**Your assignment:**
All lines with the word "padding" in the material below are required.

**Provided data:**

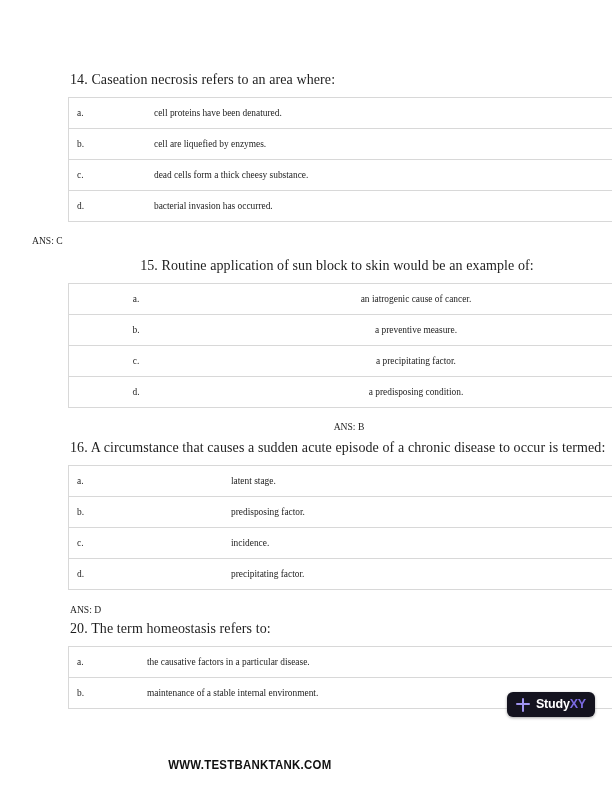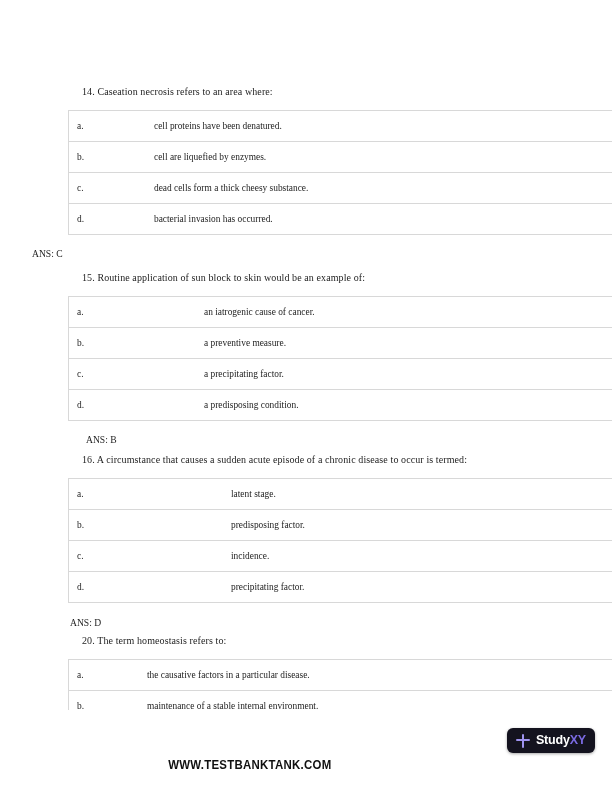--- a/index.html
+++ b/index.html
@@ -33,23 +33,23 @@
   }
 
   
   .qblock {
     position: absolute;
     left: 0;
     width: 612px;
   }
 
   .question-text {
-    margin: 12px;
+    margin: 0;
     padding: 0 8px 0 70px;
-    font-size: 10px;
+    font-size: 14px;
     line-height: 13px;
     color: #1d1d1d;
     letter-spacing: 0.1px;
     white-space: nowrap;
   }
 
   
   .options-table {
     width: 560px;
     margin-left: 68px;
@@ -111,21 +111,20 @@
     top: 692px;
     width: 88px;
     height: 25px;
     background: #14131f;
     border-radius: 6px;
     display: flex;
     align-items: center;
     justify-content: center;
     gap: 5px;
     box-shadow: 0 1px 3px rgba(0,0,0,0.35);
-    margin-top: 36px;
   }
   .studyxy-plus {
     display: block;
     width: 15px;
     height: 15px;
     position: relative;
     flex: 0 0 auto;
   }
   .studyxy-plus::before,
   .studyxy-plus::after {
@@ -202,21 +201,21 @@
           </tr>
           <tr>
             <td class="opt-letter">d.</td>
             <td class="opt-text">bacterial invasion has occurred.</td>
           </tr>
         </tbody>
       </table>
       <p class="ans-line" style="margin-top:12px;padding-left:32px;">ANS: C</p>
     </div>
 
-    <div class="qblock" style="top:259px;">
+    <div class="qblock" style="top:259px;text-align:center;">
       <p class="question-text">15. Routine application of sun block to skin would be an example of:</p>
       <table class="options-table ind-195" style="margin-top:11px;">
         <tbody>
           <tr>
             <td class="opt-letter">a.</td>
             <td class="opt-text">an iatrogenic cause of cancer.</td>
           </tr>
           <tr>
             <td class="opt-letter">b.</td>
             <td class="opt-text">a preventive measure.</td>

**Solution for this task:**
     padding: 0 8px 0 70px;
       <p class="ans-line" style="margin-top:12px;padding-left:32px;">ANS: C</p>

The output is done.